Go Highbrow Fetish Object
Where is the science fiction McSweeneys? A magazine that changes format and size with each new issue so that every edition is constantly an event for more than just its content? Maybe that would be too much for some longtime collectors, but by making each issue more of a standalone book instead of "just another" edition, there's potential for luring in new readers, even if it's just on novelty value alone. And, let's face it: Shouldn't a science fiction magazine of all things try and look new and unexpected as often as possible?
Sell Out (2)
Saying something like "Finding alternate revenue streams" sounds a little too much like I know what I'm talking about, but let's ignore that for a second and ask: Why can't magazines like Asimov's and Analog leverage their brand into merchandise based on, for example, the amazing cover art from years gone by, and use that to fund the magazine? Why don't we see Interzone licensing its name to Syfy for some Twilight Zone-esque anthology (Or, getting back to comics for a second, a comic book version of the magazine and/or adaptations of some of the most famous stories in the magazine's history)?

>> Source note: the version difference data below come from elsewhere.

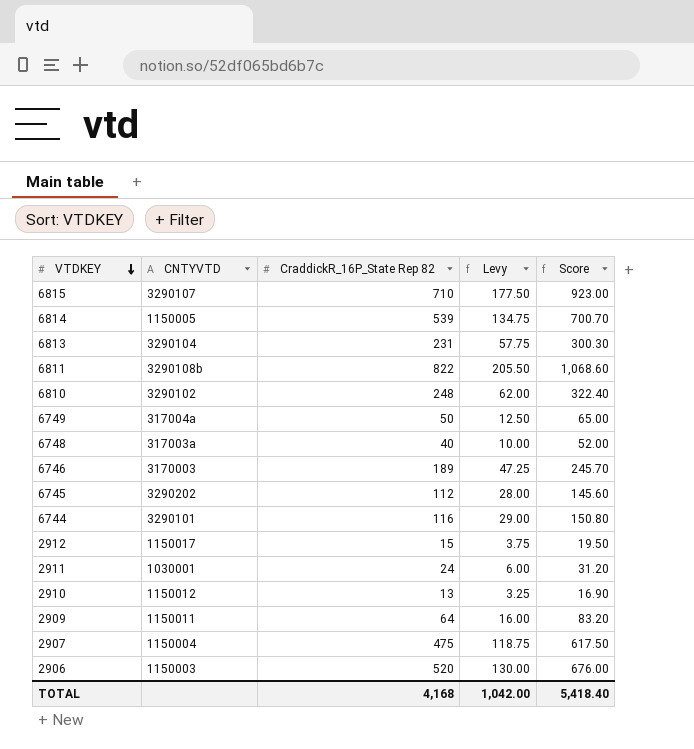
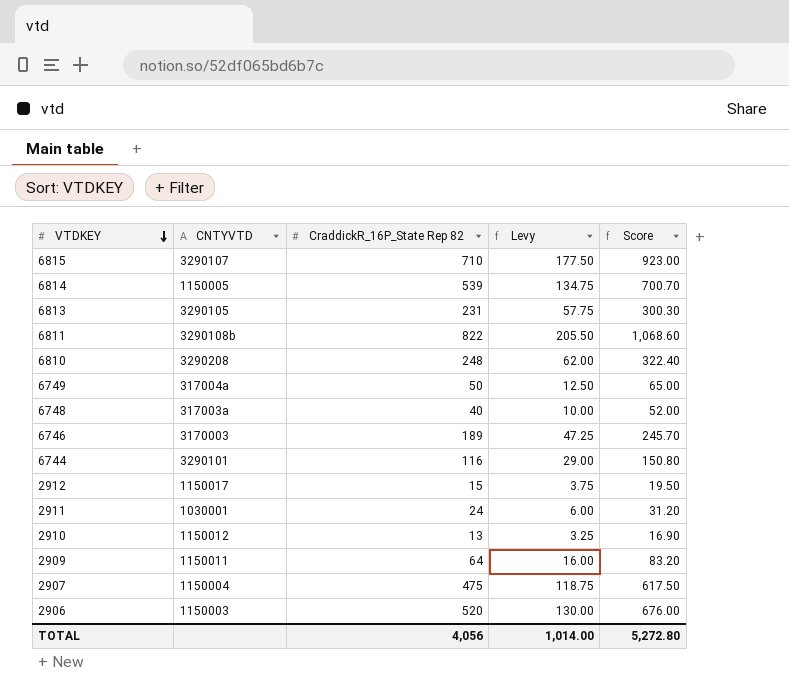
row 6745: 3290202 | 112 | 28.00 | 145.60 -> none
6813 | CNTYVTD: 3290104 -> 3290105
6810 | CNTYVTD: 3290102 -> 3290208
TOTAL | CraddickR_16P_State Rep 82: 4,168 -> 4,056
TOTAL | Levy: 1,042.00 -> 1,014.00
TOTAL | Score: 5,418.40 -> 5,272.80

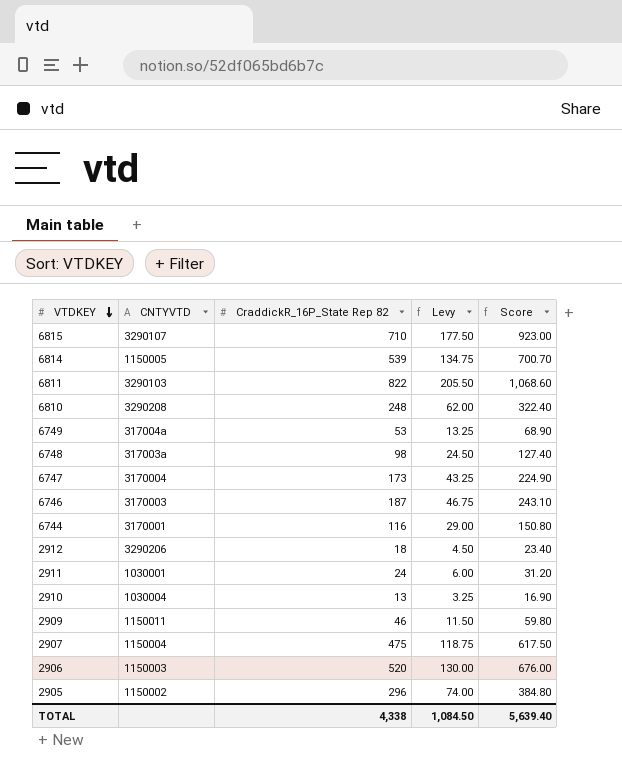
row 6813: 3290105 | 231 | 57.75 | 300.30 -> none
6811 | CNTYVTD: 3290108b -> 3290103
6749 | CraddickR_16P_State Rep 82: 50 -> 53
6749 | Levy: 12.50 -> 13.25
6749 | Score: 65.00 -> 68.90
6748 | CraddickR_16P_State Rep 82: 40 -> 98
6748 | Levy: 10.00 -> 24.50
6748 | Score: 52.00 -> 127.40
row 6747: none -> 3170004 | 173 | 43.25 | 224.90
6746 | CraddickR_16P_State Rep 82: 189 -> 187
6746 | Levy: 47.25 -> 46.75
6746 | Score: 245.70 -> 243.10
6744 | CNTYVTD: 3290101 -> 3170001
2912 | CNTYVTD: 1150017 -> 3290206
2912 | CraddickR_16P_State Rep 82: 15 -> 18
2912 | Levy: 3.75 -> 4.50
2912 | Score: 19.50 -> 23.40
2910 | CNTYVTD: 1150012 -> 1030004
2909 | CraddickR_16P_State Rep 82: 64 -> 46
2909 | Levy: 16.00 -> 11.50
2909 | Score: 83.20 -> 59.80
row 2905: none -> 1150002 | 296 | 74.00 | 384.80
TOTAL | CraddickR_16P_State Rep 82: 4,056 -> 4,338
TOTAL | Levy: 1,014.00 -> 1,084.50
TOTAL | Score: 5,272.80 -> 5,639.40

Are the magazines' histories really worth so little?
Embrace The Mainstream
Maybe this is just my experience and bias talking, but it seems to me that sci-fi literature - and especially sci-fi magazines - are content to stay within their existing niche market, head down and hope for the best. There's no advertising (Considering the likely cost, understandable), and seemingly no outreach to anyone who's not already aware of the existence of the magazines. Considering the mainstream success of SF movies or TV shows like FlashForward and Fringe (Both of which offer more esoteric science fiction ideas than, say, Heroes or V), this seems more than a little frustrating. Am I missing various online efforts to entice people to read The Magazine of Fantasy and Science-Fiction, or is there really no attempt being made to get the word out?
Four words: Megan Fox's Astounding Stories.
Like that wouldn't raise readership. Sadly.